▶ [RECORDS FOR THE TASK]:
_____
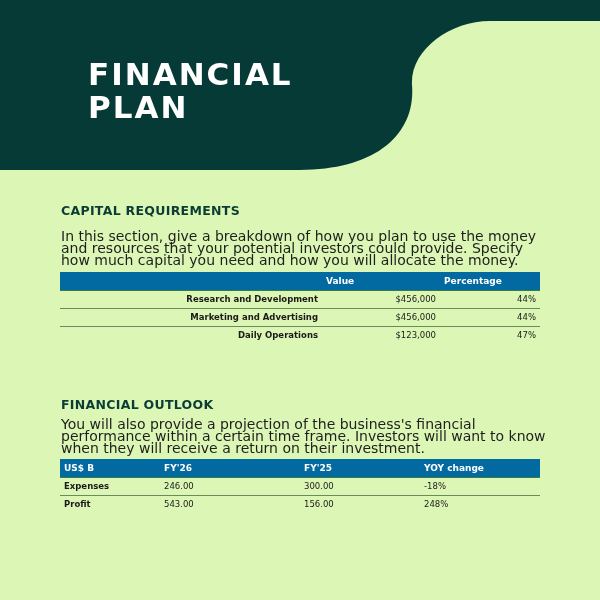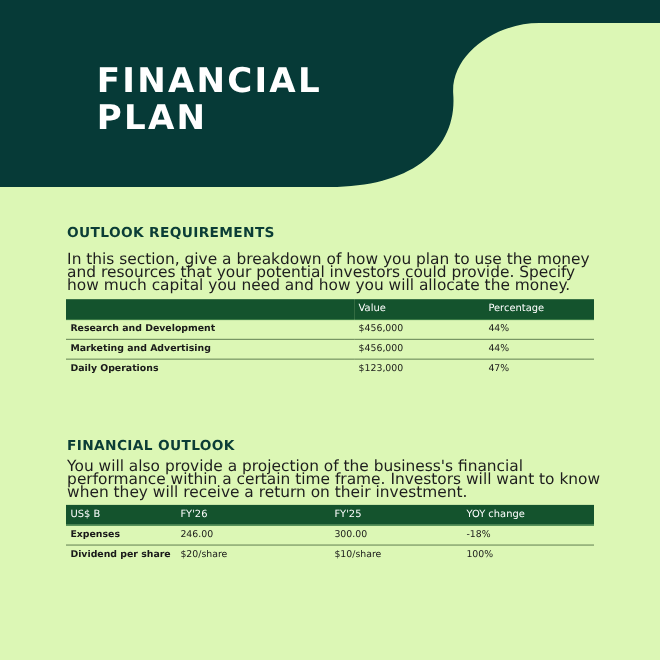--- a/index.html
+++ b/index.html
@@ -38,55 +38,56 @@
       font-size: 14px;
       line-height: 12px;
       color: #1e1e1e;
     }
     table {
       position: absolute; left: 60px; width: 480px;
       border-collapse: collapse;
       font-family: "DejaVu Sans", sans-serif;
     }
     th {
-      background: #14532d;
+      background: #0369a1;
       color: #ffffff;
-      font-weight: normal;
+      font-weight: bold;
       font-size: 9px;
       height: 18px;
       text-align: left;
       padding: 0 4px;
       border-bottom: 1px solid #3a7a45;
     }
     td {
       font-size: 8.5px;
       height: 18px;
       padding: 0 4px;
       border-bottom: 1.5px solid #6c8a5a;
       color: #1a1a1a;
+      text-align: right;
     }
     tr:last-child td { border-bottom: none; }
     td.label { font-weight: bold; }
     .t2 th, .t2 td { text-align: left; }
     .t2 th:first-child, .t2 td:first-child { text-align: left; margin-top: 13px; }
   </style>
 </head>
 <body>
 
 <div class="hero">
   <svg width="600" height="172" viewBox="0 0 600 172">
     <path d="M0 0 H600 V21 H490 C450 21 410 50 412 85 C416 135 375 170 300 170 L0 170 Z" fill="#063a37"></path>
   </svg>
   <div class="hero-title">
     <div>FINANCIAL</div>
     <div>PLAN</div>
   </div>
 </div>
 
-<div class="section-title" style="top:203px;">OUTLOOK REQUIREMENTS</div>
+<div class="section-title" style="top:203px;">CAPITAL REQUIREMENTS</div>
 <div class="section-body" style="top:230px;">In this section, give a breakdown of how you plan to use the money and resources that your potential investors could provide. Specify how much capital you need and how you will allocate the money.</div>
 
 <table style="top:272px;">
   <colgroup>
       <col style="width:262px">
       <col style="width:118px">
       <col style="width:100px">
     </colgroup>
   <thead>
     <tr>
@@ -133,19 +134,19 @@
     </tr>
   </thead>
   <tbody>
     <tr>
       <td class="label">Expenses</td>
       <td>246.00</td>
       <td>300.00</td>
       <td>-18%</td>
     </tr>
     <tr>
-      <td class="label">Dividend per share</td>
-      <td>$20/share</td>
-      <td>$10/share</td>
-      <td>100%</td>
+      <td class="label">Profit</td>
+      <td>543.00</td>
+      <td>156.00</td>
+      <td>248%</td>
     </tr>
   </tbody>
 </table>
 
 </body></html>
_____
▶ [WORK REQUIRED]: Retype all the data exactly. Omit pictures.

▶ [ANSWER TO THIS PROBLEM]:
--- a/index.html
+++ b/index.html
@@ -38,55 +38,56 @@
       font-size: 14px;
       line-height: 12px;
       color: #1e1e1e;
     }
     table {
       position: absolute; left: 60px; width: 480px;
       border-collapse: collapse;
       font-family: "DejaVu Sans", sans-serif;
     }
     th {
-      background: #14532d;
+      background: #0369a1;
       color: #ffffff;
-      font-weight: normal;
+      font-weight: bold;
       font-size: 9px;
       height: 18px;
       text-align: left;
       padding: 0 4px;
       border-bottom: 1px solid #3a7a45;
     }
     td {
       font-size: 8.5px;
       height: 18px;
       padding: 0 4px;
       border-bottom: 1.5px solid #6c8a5a;
       color: #1a1a1a;
+      text-align: right;
     }
     tr:last-child td { border-bottom: none; }
     td.label { font-weight: bold; }
     .t2 th, .t2 td { text-align: left; }
     .t2 th:first-child, .t2 td:first-child { text-align: left; margin-top: 13px; }
   </style>
 </head>
 <body>
 
 <div class="hero">
   <svg width="600" height="172" viewBox="0 0 600 172">
     <path d="M0 0 H600 V21 H490 C450 21 410 50 412 85 C416 135 375 170 300 170 L0 170 Z" fill="#063a37"></path>
   </svg>
   <div class="hero-title">
     <div>FINANCIAL</div>
     <div>PLAN</div>
   </div>
 </div>
 
-<div class="section-title" style="top:203px;">OUTLOOK REQUIREMENTS</div>
+<div class="section-title" style="top:203px;">CAPITAL REQUIREMENTS</div>
 <div class="section-body" style="top:230px;">In this section, give a breakdown of how you plan to use the money and resources that your potential investors could provide. Specify how much capital you need and how you will allocate the money.</div>
 
 <table style="top:272px;">
   <colgroup>
       <col style="width:262px">
       <col style="width:118px">
       <col style="width:100px">
     </colgroup>
   <thead>
     <tr>
@@ -133,19 +134,19 @@
     </tr>
   </thead>
   <tbody>
     <tr>
       <td class="label">Expenses</td>
       <td>246.00</td>
       <td>300.00</td>
       <td>-18%</td>
     </tr>
     <tr>
-      <td class="label">Dividend per share</td>
-      <td>$20/share</td>
-      <td>$10/share</td>
-      <td>100%</td>
+      <td class="label">Profit</td>
+      <td>543.00</td>
+      <td>156.00</td>
+      <td>248%</td>
     </tr>
   </tbody>
 </table>
 
 </body></html>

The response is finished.